### Problem
Pictures are to be dropped from the copy. Retype the listing exactly.

┌──

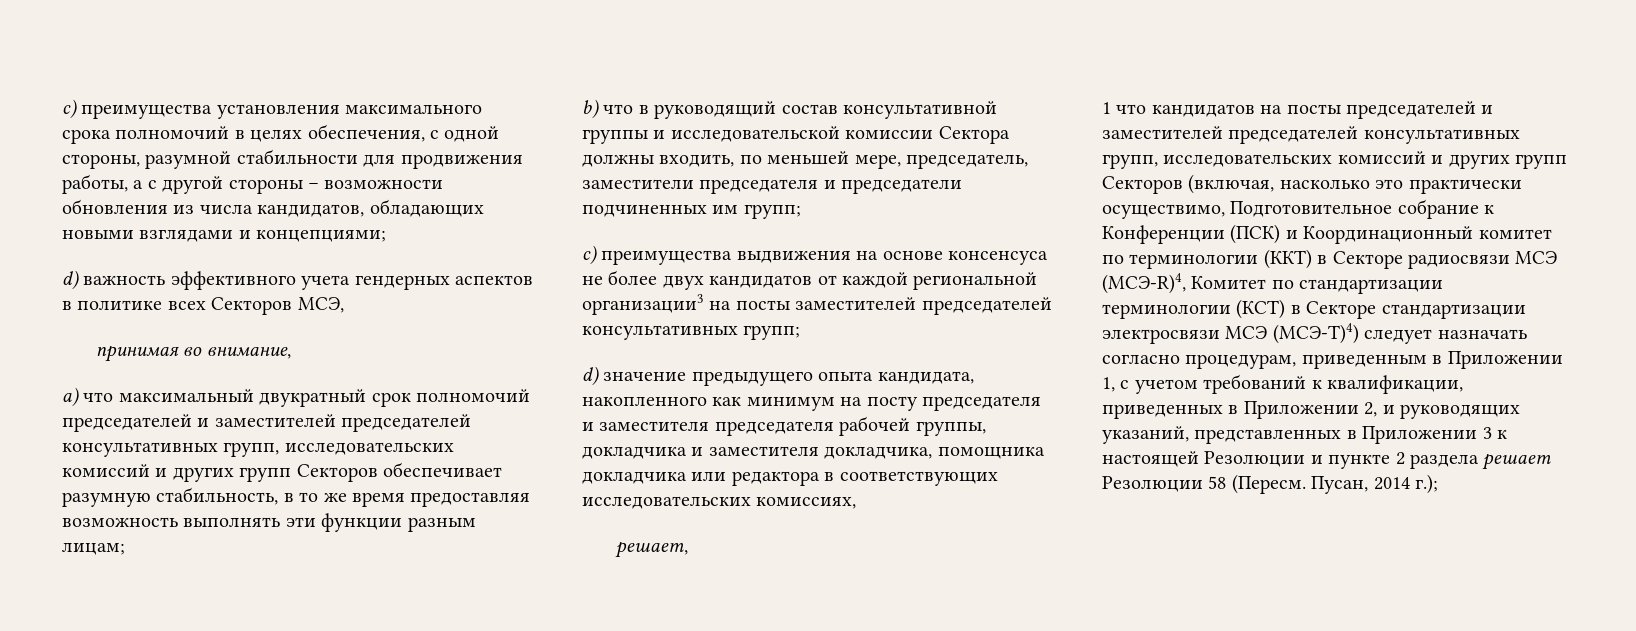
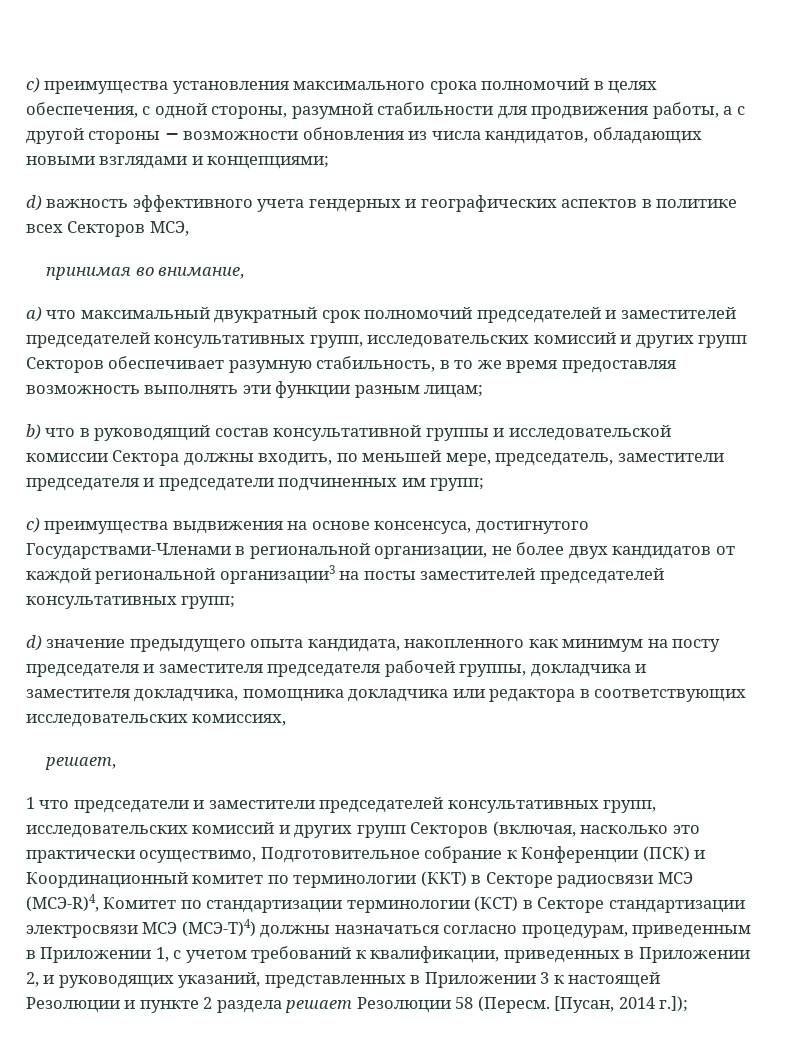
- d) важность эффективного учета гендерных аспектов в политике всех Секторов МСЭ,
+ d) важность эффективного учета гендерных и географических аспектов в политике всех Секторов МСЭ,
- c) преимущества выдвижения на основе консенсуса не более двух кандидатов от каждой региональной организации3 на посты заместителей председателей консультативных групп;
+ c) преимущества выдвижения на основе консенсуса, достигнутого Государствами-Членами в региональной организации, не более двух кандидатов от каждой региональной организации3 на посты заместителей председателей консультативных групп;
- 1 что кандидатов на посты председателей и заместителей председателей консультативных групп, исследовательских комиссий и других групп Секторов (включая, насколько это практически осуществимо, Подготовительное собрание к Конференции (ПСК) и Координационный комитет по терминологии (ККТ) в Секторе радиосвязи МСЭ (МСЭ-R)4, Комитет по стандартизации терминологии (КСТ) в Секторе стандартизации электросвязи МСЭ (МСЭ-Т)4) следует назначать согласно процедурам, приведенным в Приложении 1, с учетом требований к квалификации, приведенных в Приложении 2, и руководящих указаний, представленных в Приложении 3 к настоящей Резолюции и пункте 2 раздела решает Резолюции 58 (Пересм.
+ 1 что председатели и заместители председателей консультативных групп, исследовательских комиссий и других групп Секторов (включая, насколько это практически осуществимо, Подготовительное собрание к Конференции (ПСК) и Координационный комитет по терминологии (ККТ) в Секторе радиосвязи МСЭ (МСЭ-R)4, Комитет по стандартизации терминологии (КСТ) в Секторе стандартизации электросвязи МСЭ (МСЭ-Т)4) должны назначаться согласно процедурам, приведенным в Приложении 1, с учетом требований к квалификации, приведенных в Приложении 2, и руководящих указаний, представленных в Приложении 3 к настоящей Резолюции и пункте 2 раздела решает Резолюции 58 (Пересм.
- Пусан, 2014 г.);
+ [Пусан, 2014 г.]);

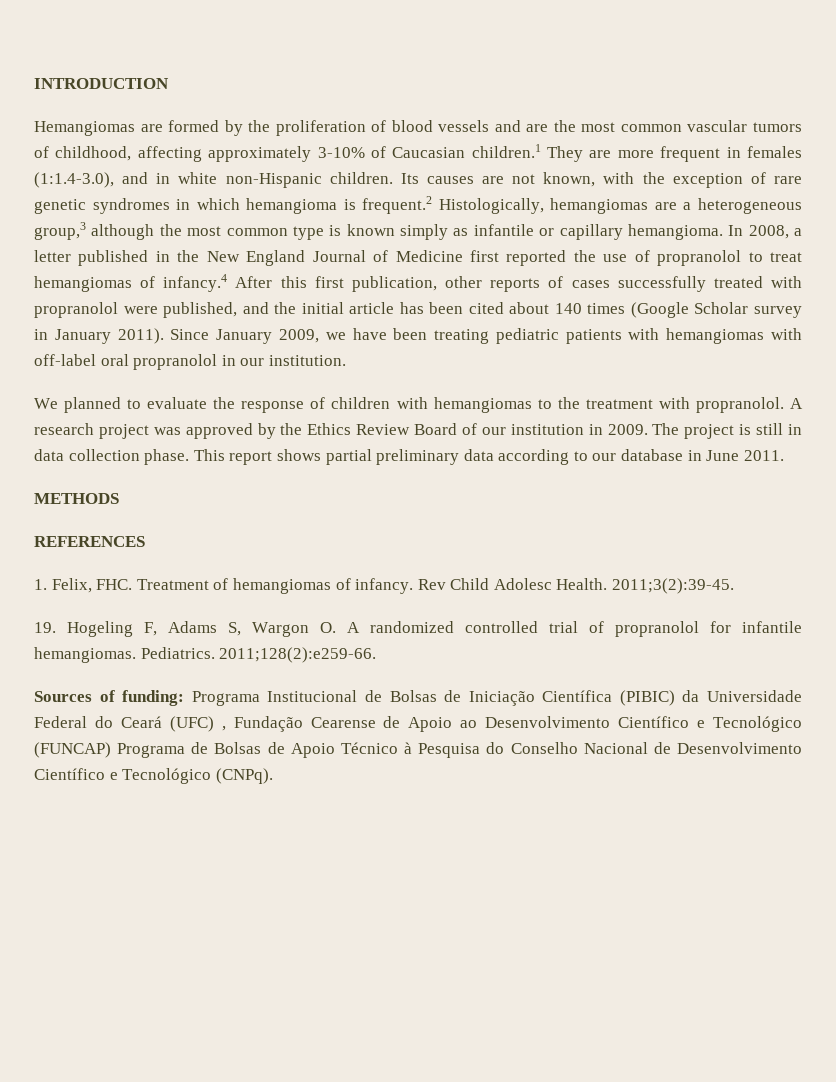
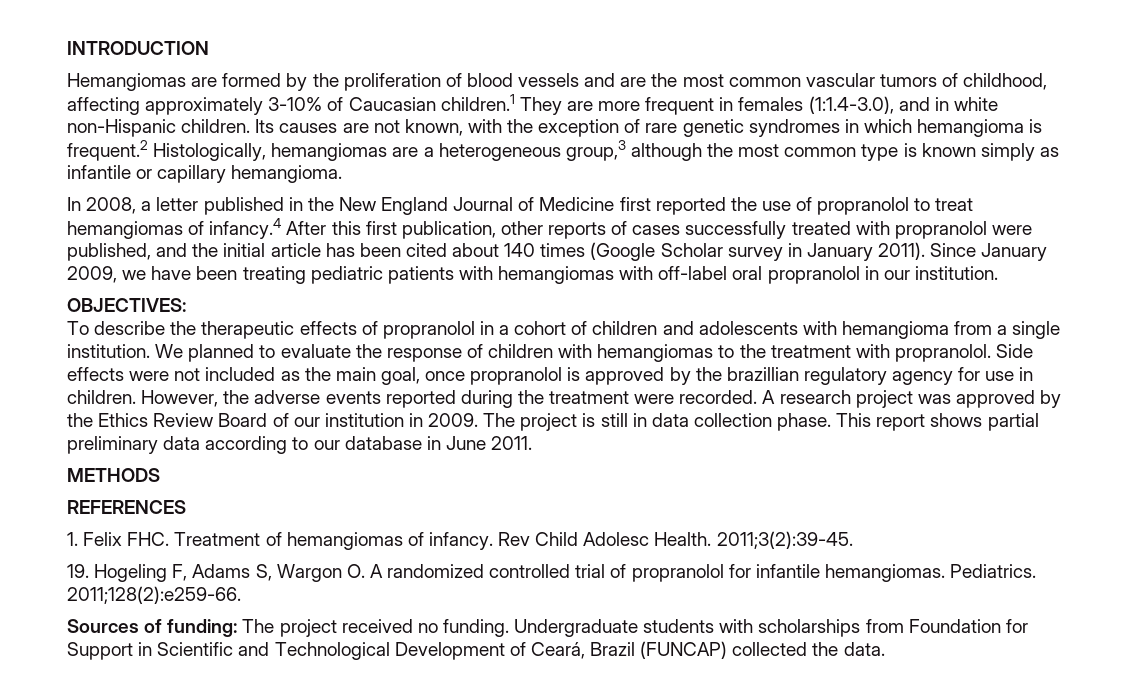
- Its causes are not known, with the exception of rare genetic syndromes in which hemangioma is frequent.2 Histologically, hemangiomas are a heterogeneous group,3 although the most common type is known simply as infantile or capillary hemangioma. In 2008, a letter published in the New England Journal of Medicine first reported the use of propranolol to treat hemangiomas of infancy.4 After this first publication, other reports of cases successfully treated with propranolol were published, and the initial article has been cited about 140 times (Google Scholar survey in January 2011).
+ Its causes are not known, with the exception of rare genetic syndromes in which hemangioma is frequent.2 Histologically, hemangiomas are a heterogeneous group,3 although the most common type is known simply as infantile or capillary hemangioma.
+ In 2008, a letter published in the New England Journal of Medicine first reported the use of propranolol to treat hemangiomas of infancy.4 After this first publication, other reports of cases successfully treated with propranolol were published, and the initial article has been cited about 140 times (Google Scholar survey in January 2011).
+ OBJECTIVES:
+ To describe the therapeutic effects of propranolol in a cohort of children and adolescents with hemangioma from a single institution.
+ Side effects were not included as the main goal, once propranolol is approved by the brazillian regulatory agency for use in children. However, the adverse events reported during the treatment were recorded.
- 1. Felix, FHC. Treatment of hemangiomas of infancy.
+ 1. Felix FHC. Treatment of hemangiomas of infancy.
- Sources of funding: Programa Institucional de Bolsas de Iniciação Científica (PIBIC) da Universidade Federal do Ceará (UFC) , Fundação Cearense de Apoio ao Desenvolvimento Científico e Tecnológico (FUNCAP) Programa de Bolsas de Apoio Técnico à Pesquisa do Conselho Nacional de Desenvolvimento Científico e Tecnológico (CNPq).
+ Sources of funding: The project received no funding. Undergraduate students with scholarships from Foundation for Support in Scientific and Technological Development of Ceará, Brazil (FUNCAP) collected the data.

└──

### Answer
- d) важность эффективного учета гендерных аспектов в политике всех Секторов МСЭ,
+ d) важность эффективного учета гендерных и географических аспектов в политике всех Секторов МСЭ,
- c) преимущества выдвижения на основе консенсуса не более двух кандидатов от каждой региональной организации3 на посты заместителей председателей консультативных групп;
+ c) преимущества выдвижения на основе консенсуса, достигнутого Государствами-Членами в региональной организации, не более двух кандидатов от каждой региональной организации3 на посты заместителей председателей консультативных групп;
- 1 что кандидатов на посты председателей и заместителей председателей консультативных групп, исследовательских комиссий и других групп Секторов (включая, насколько это практически осуществимо, Подготовительное собрание к Конференции (ПСК) и Координационный комитет по терминологии (ККТ) в Секторе радиосвязи МСЭ (МСЭ-R)4, Комитет по стандартизации терминологии (КСТ) в Секторе стандартизации электросвязи МСЭ (МСЭ-Т)4) следует назначать согласно процедурам, приведенным в Приложении 1, с учетом требований к квалификации, приведенных в Приложении 2, и руководящих указаний, представленных в Приложении 3 к настоящей Резолюции и пункте 2 раздела решает Резолюции 58 (Пересм.
+ 1 что председатели и заместители председателей консультативных групп, исследовательских комиссий и других групп Секторов (включая, насколько это практически осуществимо, Подготовительное собрание к Конференции (ПСК) и Координационный комитет по терминологии (ККТ) в Секторе радиосвязи МСЭ (МСЭ-R)4, Комитет по стандартизации терминологии (КСТ) в Секторе стандартизации электросвязи МСЭ (МСЭ-Т)4) должны назначаться согласно процедурам, приведенным в Приложении 1, с учетом требований к квалификации, приведенных в Приложении 2, и руководящих указаний, представленных в Приложении 3 к настоящей Резолюции и пункте 2 раздела решает Резолюции 58 (Пересм.
- Пусан, 2014 г.);
+ [Пусан, 2014 г.]);

- Its causes are not known, with the exception of rare genetic syndromes in which hemangioma is frequent.2 Histologically, hemangiomas are a heterogeneous group,3 although the most common type is known simply as infantile or capillary hemangioma. In 2008, a letter published in the New England Journal of Medicine first reported the use of propranolol to treat hemangiomas of infancy.4 After this first publication, other reports of cases successfully treated with propranolol were published, and the initial article has been cited about 140 times (Google Scholar survey in January 2011).
+ Its causes are not known, with the exception of rare genetic syndromes in which hemangioma is frequent.2 Histologically, hemangiomas are a heterogeneous group,3 although the most common type is known simply as infantile or capillary hemangioma.
+ In 2008, a letter published in the New England Journal of Medicine first reported the use of propranolol to treat hemangiomas of infancy.4 After this first publication, other reports of cases successfully treated with propranolol were published, and the initial article has been cited about 140 times (Google Scholar survey in January 2011).
+ OBJECTIVES:
+ To describe the therapeutic effects of propranolol in a cohort of children and adolescents with hemangioma from a single institution.
+ Side effects were not included as the main goal, once propranolol is approved by the brazillian regulatory agency for use in children. However, the adverse events reported during the treatment were recorded.
- 1. Felix, FHC. Treatment of hemangiomas of infancy.
+ 1. Felix FHC. Treatment of hemangiomas of infancy.
- Sources of funding: Programa Institucional de Bolsas de Iniciação Científica (PIBIC) da Universidade Federal do Ceará (UFC) , Fundação Cearense de Apoio ao Desenvolvimento Científico e Tecnológico (FUNCAP) Programa de Bolsas de Apoio Técnico à Pesquisa do Conselho Nacional de Desenvolvimento Científico e Tecnológico (CNPq).
+ Sources of funding: The project received no funding. Undergraduate students with scholarships from Foundation for Support in Scientific and Technological Development of Ceará, Brazil (FUNCAP) collected the data.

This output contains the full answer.